What is being asked:
In the entries below, repeat only the lines between those holding "background: #0369a1 ->" and "html: <div>to get", inclusive. Leave pictures out.

Input data:
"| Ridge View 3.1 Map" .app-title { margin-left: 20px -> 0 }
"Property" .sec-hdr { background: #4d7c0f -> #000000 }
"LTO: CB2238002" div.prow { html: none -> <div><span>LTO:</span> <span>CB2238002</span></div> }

---

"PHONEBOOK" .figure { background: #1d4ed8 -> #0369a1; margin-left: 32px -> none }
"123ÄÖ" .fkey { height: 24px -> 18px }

* * *

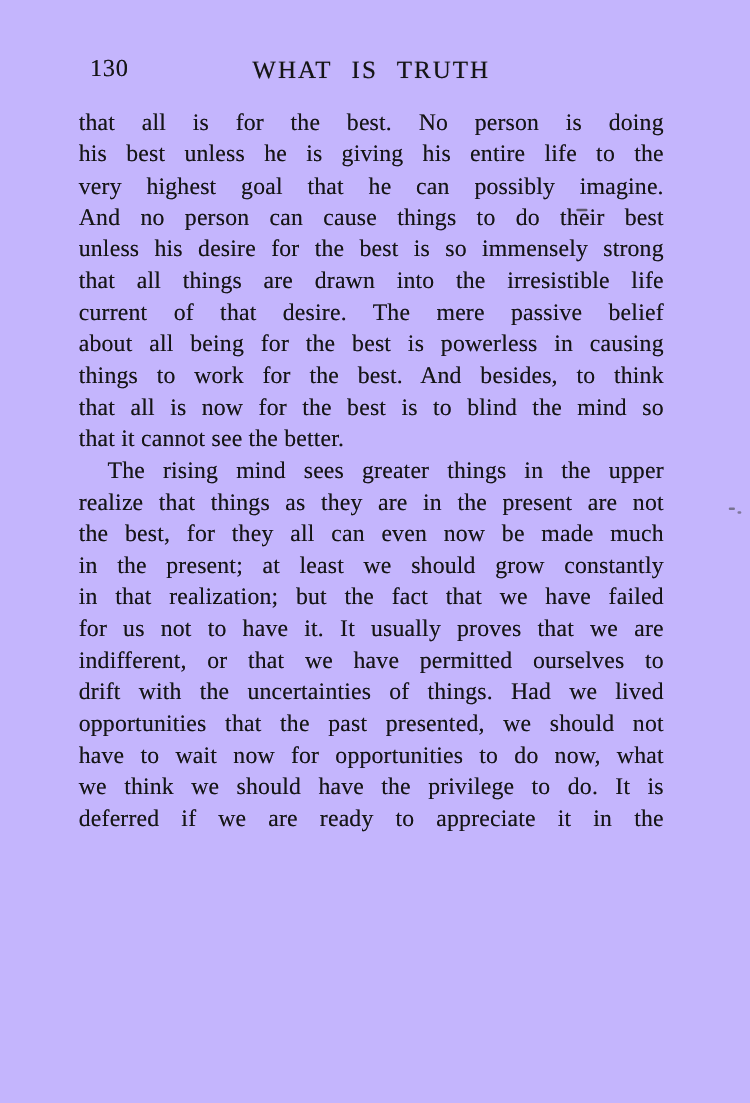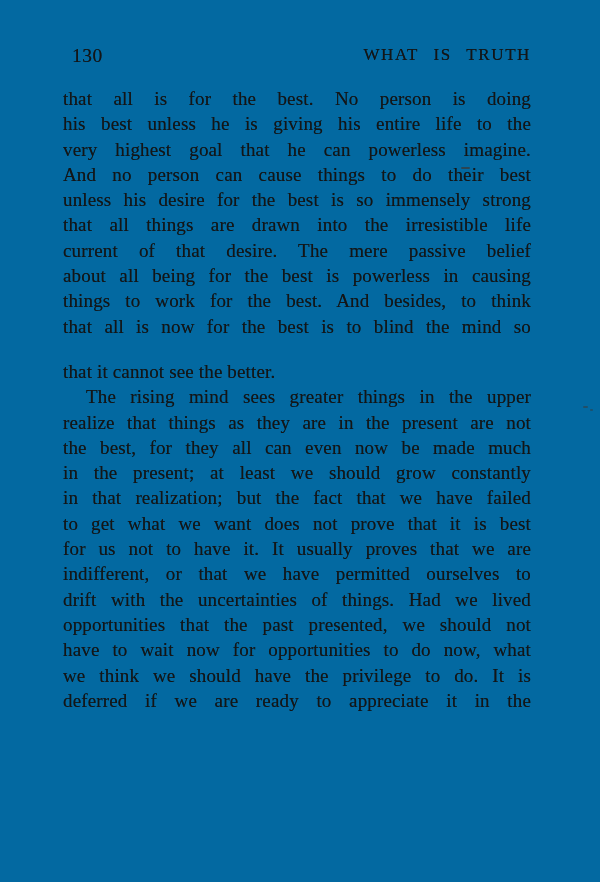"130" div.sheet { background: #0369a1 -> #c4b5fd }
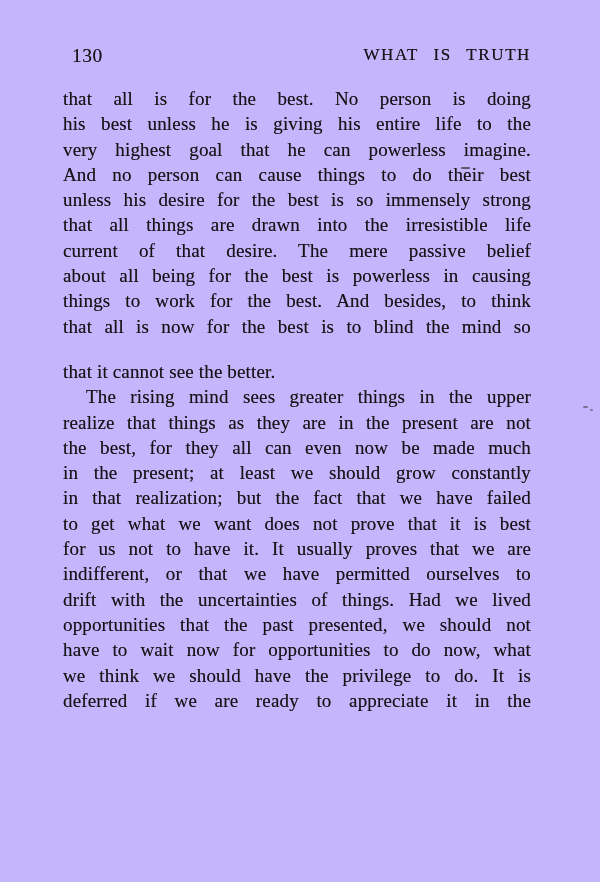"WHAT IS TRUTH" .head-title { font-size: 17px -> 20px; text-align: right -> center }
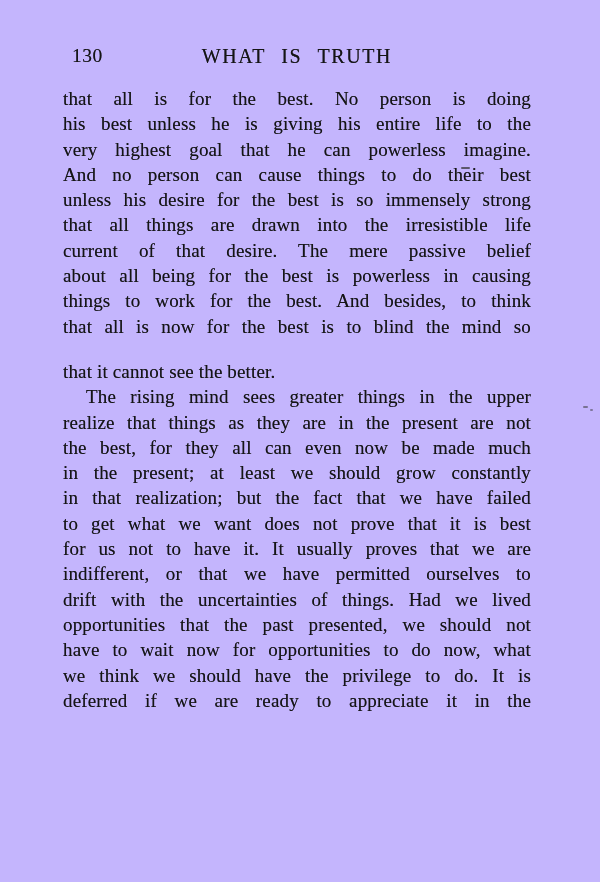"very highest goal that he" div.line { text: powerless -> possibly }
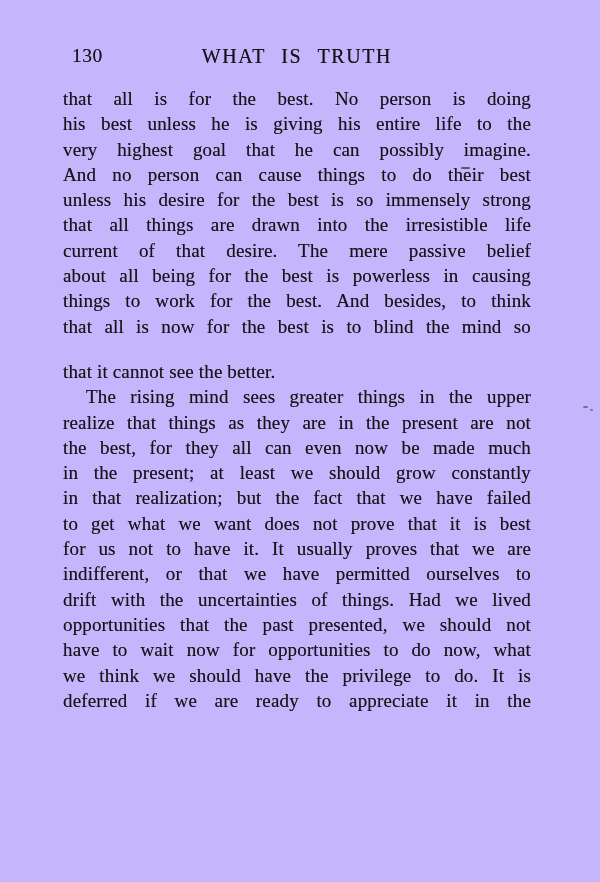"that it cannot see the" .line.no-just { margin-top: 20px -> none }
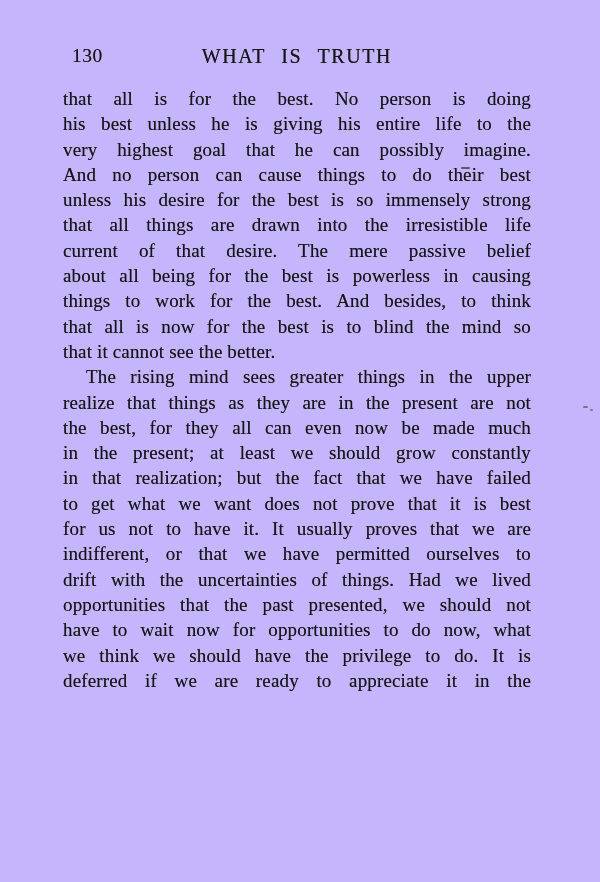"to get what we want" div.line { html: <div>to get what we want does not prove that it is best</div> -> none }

Written response:
"130" div.sheet { background: #0369a1 -> #c4b5fd }
"WHAT IS TRUTH" .head-title { font-size: 17px -> 20px; text-align: right -> center }
"very highest goal that he" div.line { text: powerless -> possibly }
"that it cannot see the" .line.no-just { margin-top: 20px -> none }
"to get what we want" div.line { html: <div>to get what we want does not prove that it is best</div> -> none }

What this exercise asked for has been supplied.